Дверь слетела с петель. Я инстинктивно вскочил, а потом нырнул под воду. Меня бережно подняли оттуда и закутали в полотенце. Я закатил глаза. Затем постучал зубами, так, для профилактики, чтобы не расслаблялся.
М-да. Алкоголем несло от него за версту. Вообще, за что я полюбил этого алкаша? Сам не знаю. «Я растворяюсь в тебе – видишь? Я растворяюсь в тебе плачем... Это еще хоть что-то для тебя значит?» - писал украинский прозаик и поэт Юрий Издрык. Верно он писал. Я действительно полностью отдавался Политику. Он дополнял меня так, словно мы две половины одного целого. Но, при этом, мы были абсолютно разными. Прав был тот, кто сказал, что противоположности притягиваются. Подписываюсь под каждым его словом.
- Эй, чмо тленное, ты там живой? – Услышал я голос психованного.
- Ага, - кивнул я в ответ и отвернулся в другую от него сторону, - в честь чего выпил?
- Так Дон с Дюмой явились.
- Правда? – Я оживился и начал крутить головой вокруг, будто бы надеясь на то, что они в этой комнате. То, что я ошибся, не сильно огорчило меня.
Вот это да... Радуга. Чертовая радуга, а не Кихот. Ирокез колючками. Всё это вспыхнуло передо мной, когда я, оклемавшись и одевшись, зашел в зал. Ну, он практически не изменился. Ну и славно. Мне его так не хватало. Я это только сейчас понял. Сохранив маску безразличия на лице, я окинул взглядом пополнившуюся братию из восьми человек, вместе со мной.
- Этому больше не давать, - буркнул я, кивая на стоявшего сзади Наполеона.
- А сам как, не против выпить? – Спросил Кихот с хитрющей улыбкой.
- Присоединяйся, - с усмешкой предложил Жуков, даже не глядя на меня. Эгоист.

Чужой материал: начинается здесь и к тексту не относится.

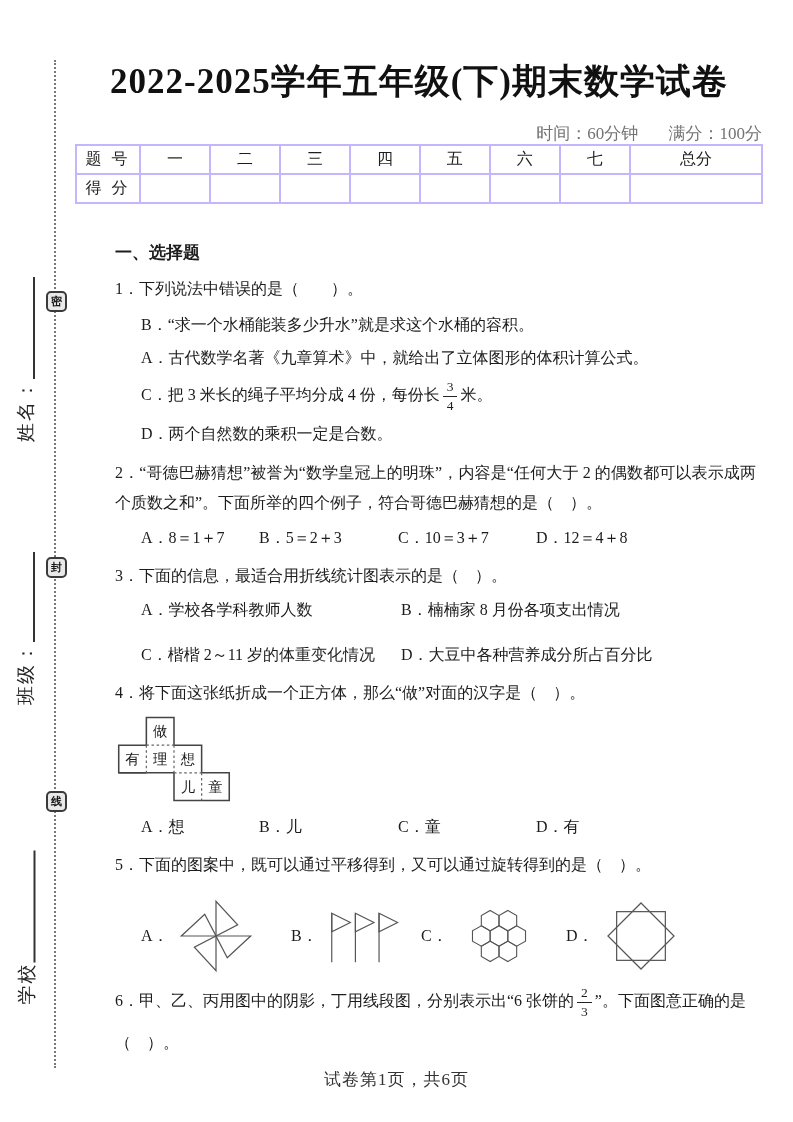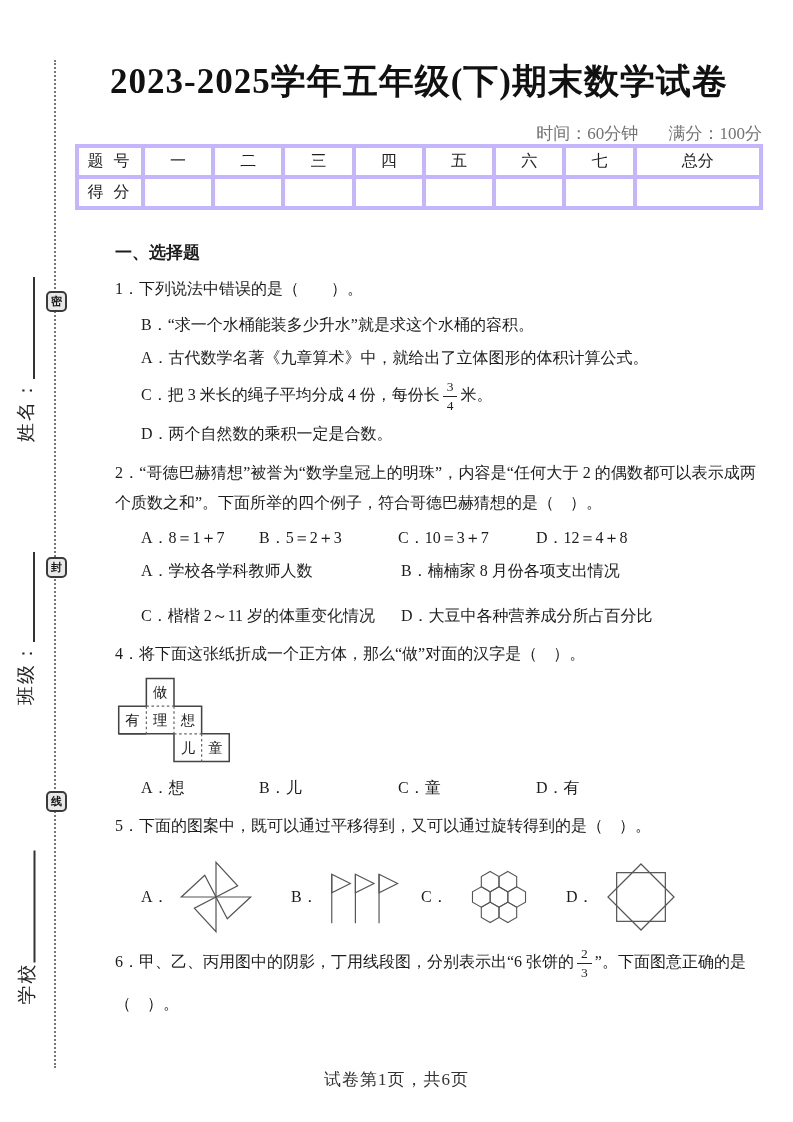"2023-2025学年五年级(下)期末数学试卷" div.title { text: 2023-2025 -> 2022-2025 }
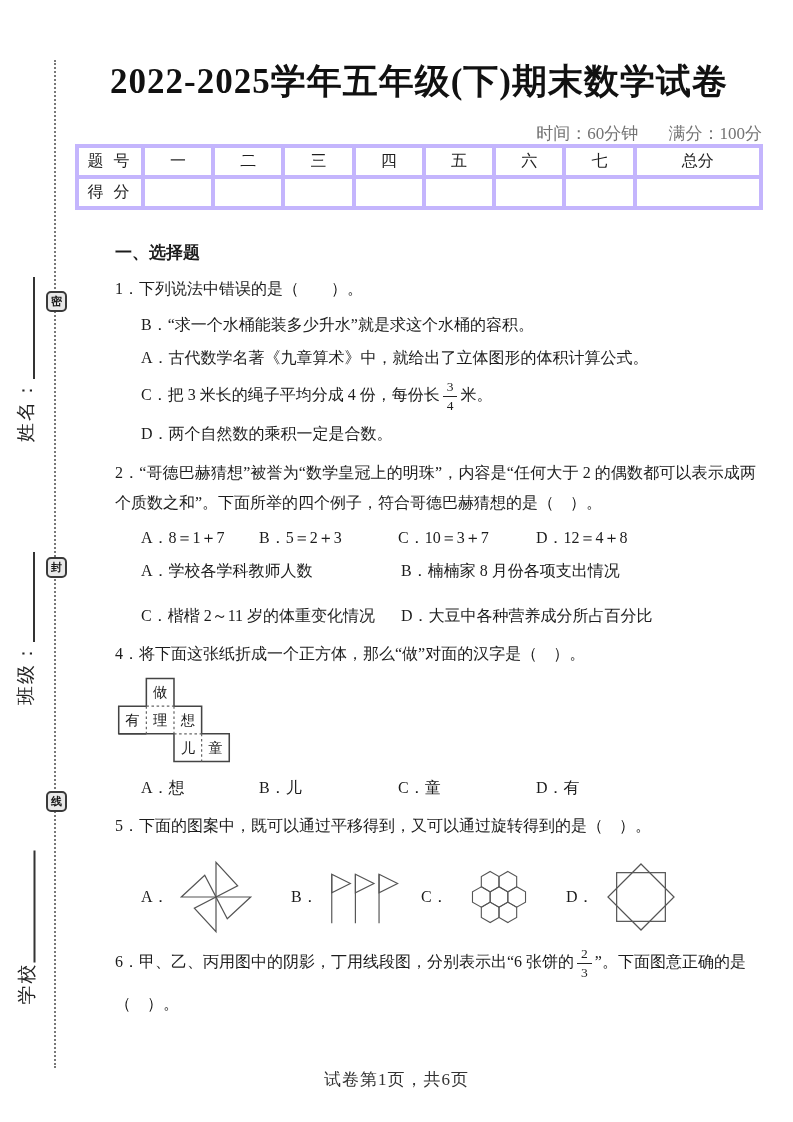"题 号" .score-table td { border: 4px solid #c4b5fd -> 2px solid #c4b5fd }
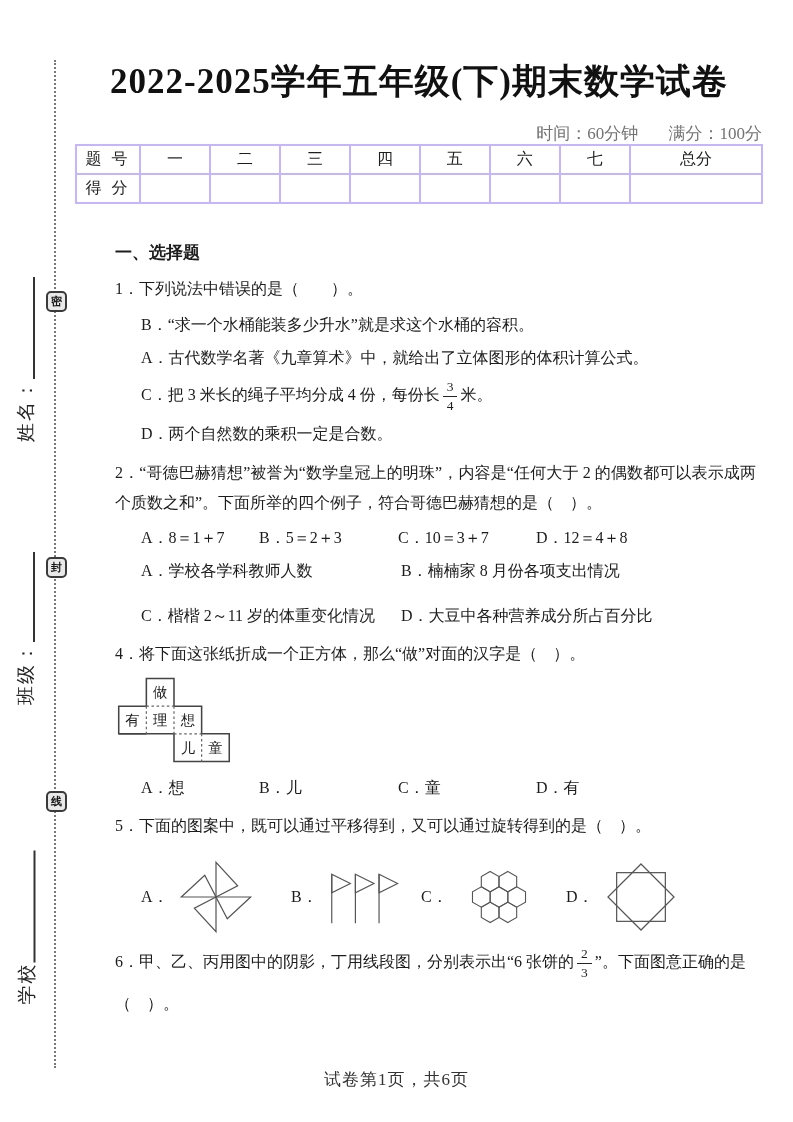"3．下面的信息，最适合用折线统计图表示的是（ ）。" p.stem { html: none -> <p>3．下面的信息，最适合用折线统计图表示的是（ ）。</p> }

Я отрицательно покачал головой. Присутствие такого количества народа отбивало у меня желание разговаривать. Теряюсь в этом потоке голосов. Почувствовав мою пробуждающуюся неуверенность, меня сгребли в охапку и усадили рядом с собой на диван. Я с благодарностью посмотрел на своего спасителя и умостился у него под боком. Бетанцы что-то увлеченно рассказывали альфийцам. Кажется, о волшебном спасении Максима из лап смерти (рассказывал Гамлет). Центральной фигурой, как всегда, был Политик. Я закрыл глаза и прислушался к сердечной мышце, тщательно оберегающей жизнедеятельность моего любимого. Тот же занялся тем, что перебирал пряди моих волос. До жути это не люблю, но, если начну сопротивляться, то меня сдавят могучей рукой и продолжат мучить меня. Поэтому, с маской пофигизма на лице, я терпел.
Точно так же он делал пять лет назад, когда, во время переезда с одной точки во вторую, я, раненый, спал на его руках. При этом моя рана была абсолютно случайной: я поскользнулся и ударился об угол стола. Тогда я даже не подозревал о том. Что он меня любит. Сам я был влюблен в него по уши, но умело скрывал это. Да и что это такое: два солдата и влюблены друг в друга? За такое могли и пристрелить без объяснений. Для всех мы были идеальной командой, образцом дисциплины и слаженности действий. Идеально синхронизированной машиной для убийств, идущей в начале авангарда.
Войны были всегда, что бы гражданские не думали. Нашей задачей было истреблять очаг восстаний до того, как они разгорятся в полную силу. И мы с этим справлялись, не считая одного случая...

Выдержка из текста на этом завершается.